* [Entries shown]:
┄┄┄┄┄┄

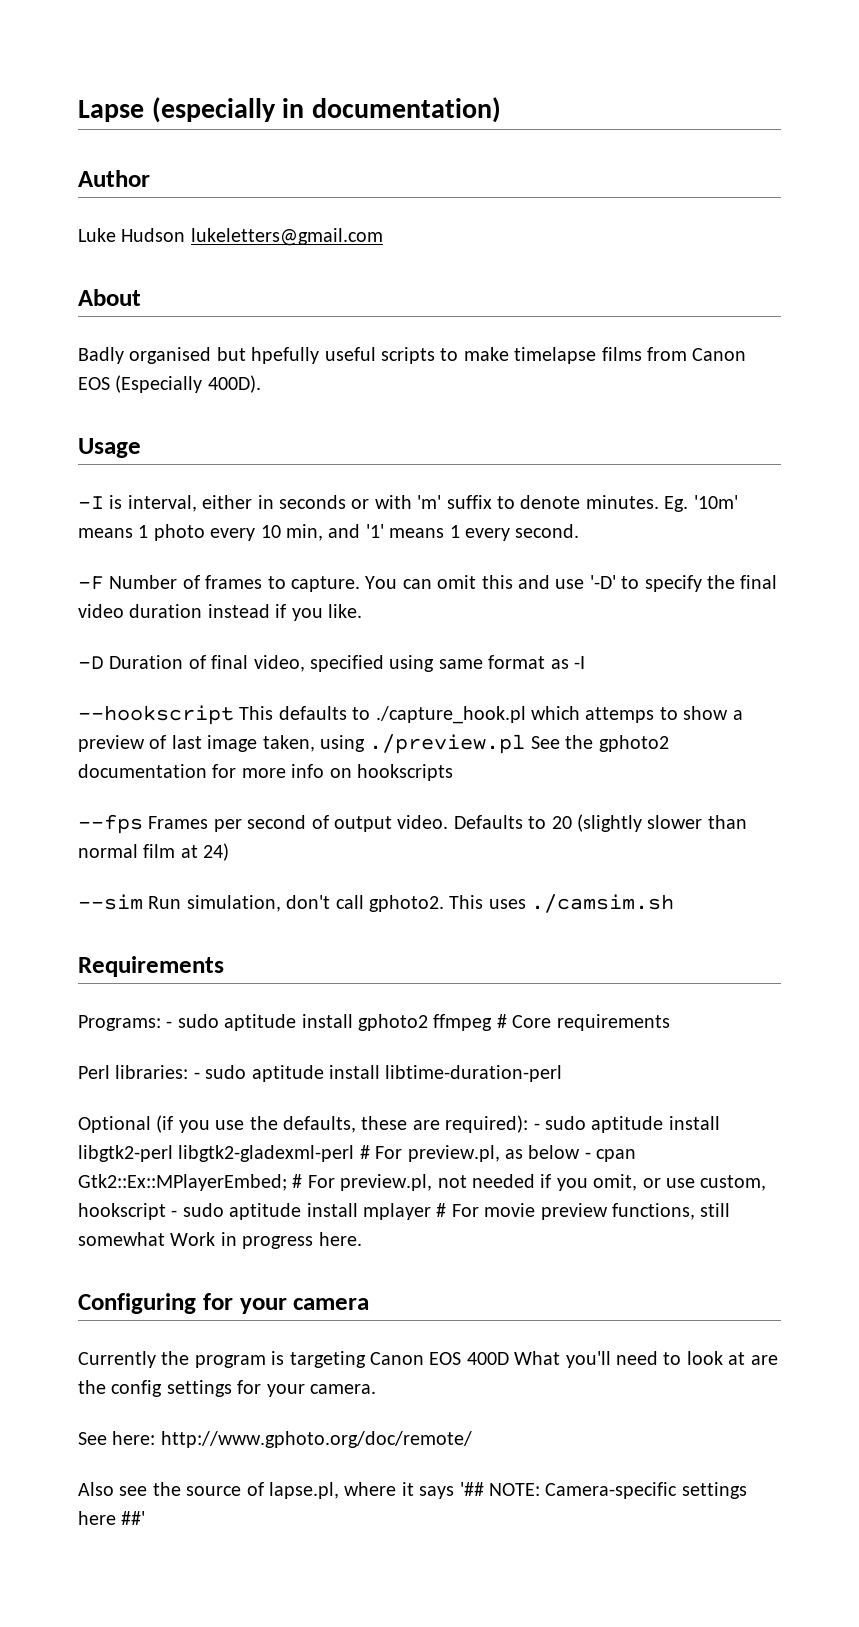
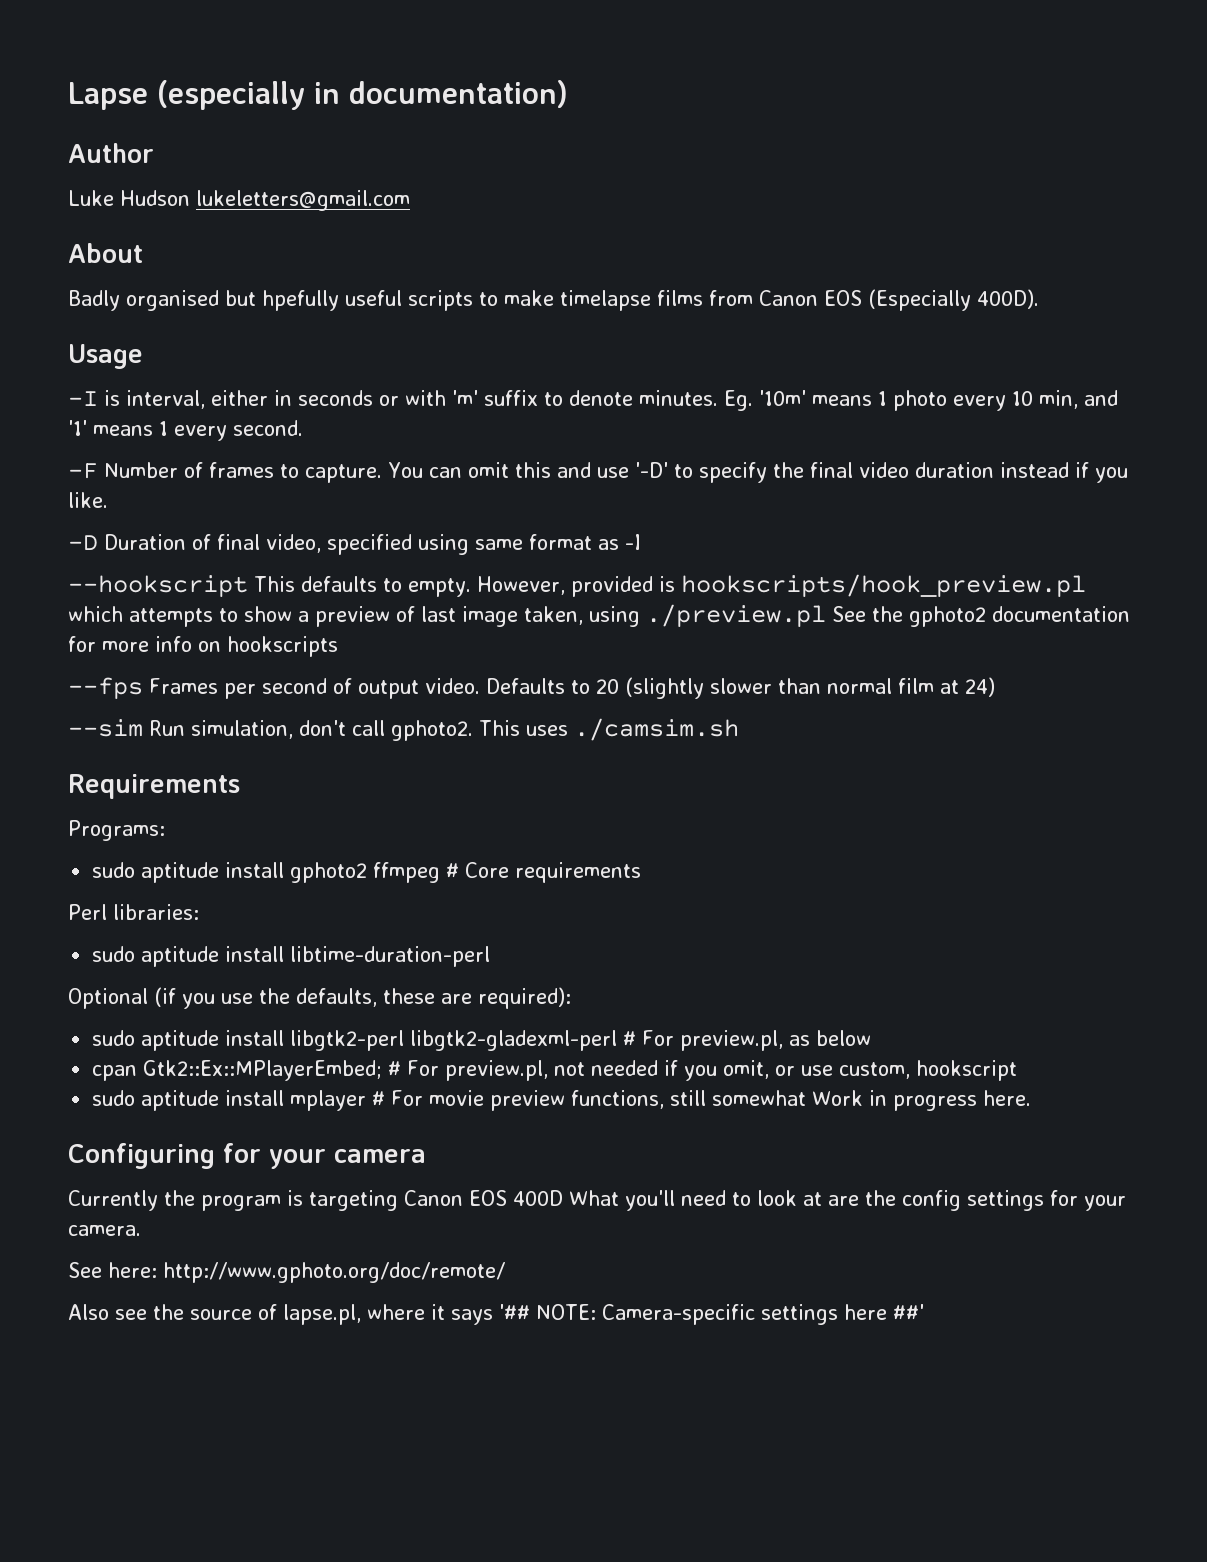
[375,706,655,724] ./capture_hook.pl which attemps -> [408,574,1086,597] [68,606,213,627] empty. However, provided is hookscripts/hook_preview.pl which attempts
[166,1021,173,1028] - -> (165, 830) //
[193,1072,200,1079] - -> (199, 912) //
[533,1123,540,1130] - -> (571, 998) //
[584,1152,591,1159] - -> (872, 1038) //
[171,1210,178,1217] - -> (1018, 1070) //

┄┄┄┄┄┄

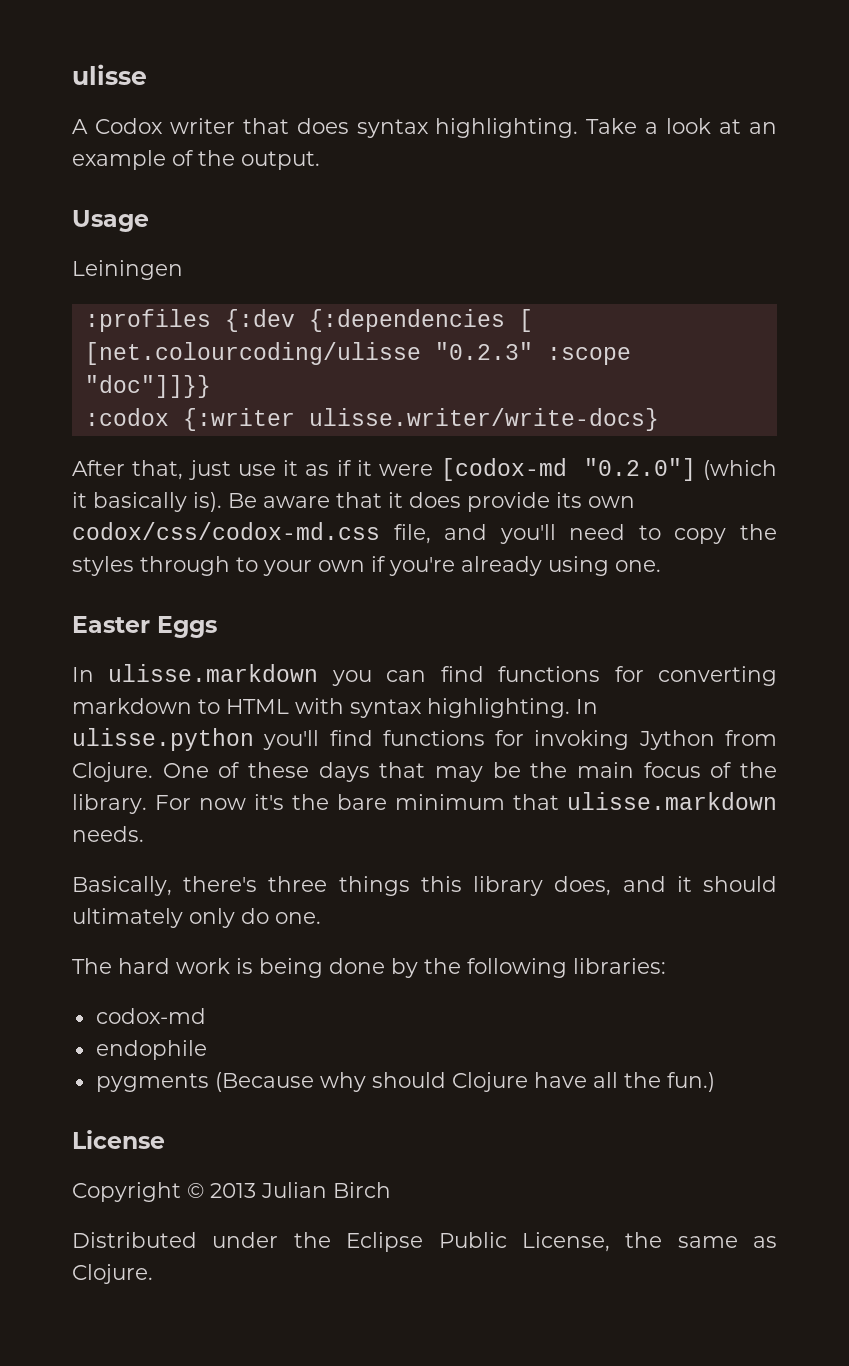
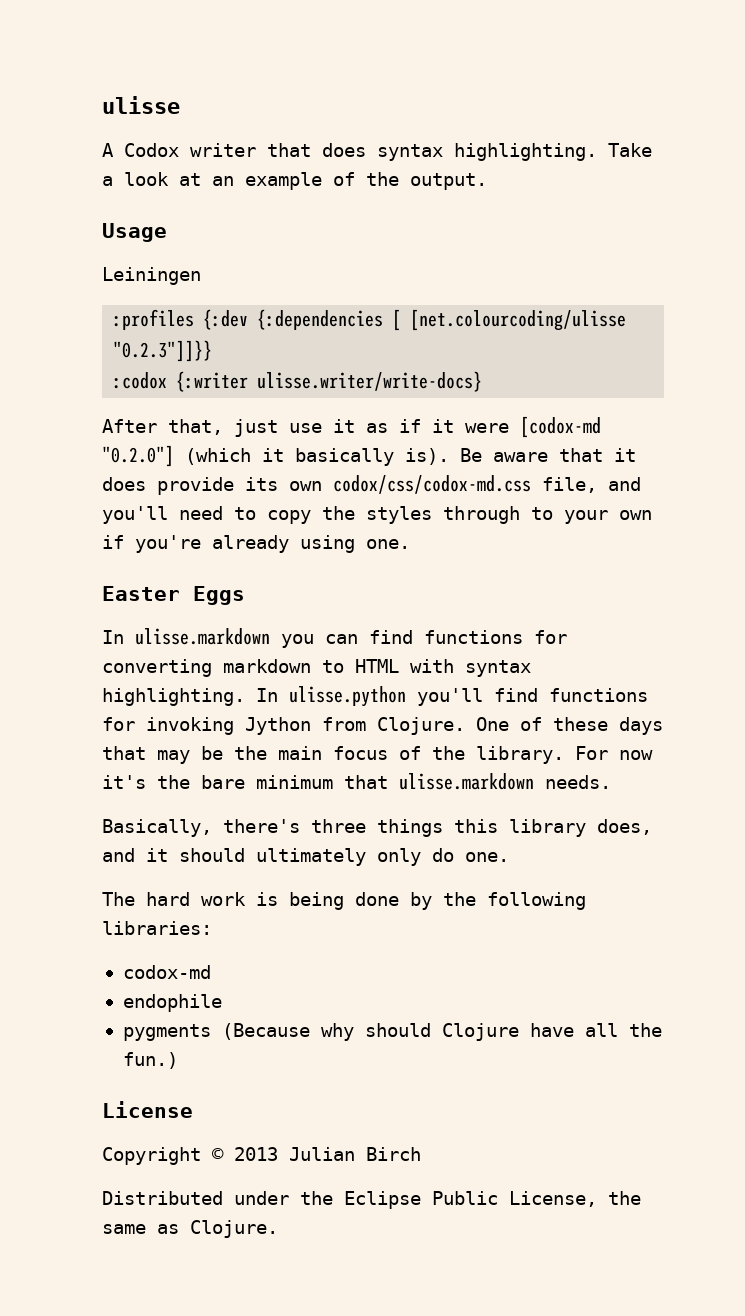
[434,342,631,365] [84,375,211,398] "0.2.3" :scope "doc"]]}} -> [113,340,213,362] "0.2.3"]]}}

┄┄┄┄┄┄

* [Instructions to follow]: Reproduce the lines of the entries above from the one with "[375,706,655,724] ./capture_hook.pl which" to the one with "[171,1210,178,1217] - -> (1018, 1070) //", both included, exactly and without any other line.

* [Expected output]:
[375,706,655,724] ./capture_hook.pl which attemps -> [408,574,1086,597] [68,606,213,627] empty. However, provided is hookscripts/hook_preview.pl which attempts
[166,1021,173,1028] - -> (165, 830) //
[193,1072,200,1079] - -> (199, 912) //
[533,1123,540,1130] - -> (571, 998) //
[584,1152,591,1159] - -> (872, 1038) //
[171,1210,178,1217] - -> (1018, 1070) //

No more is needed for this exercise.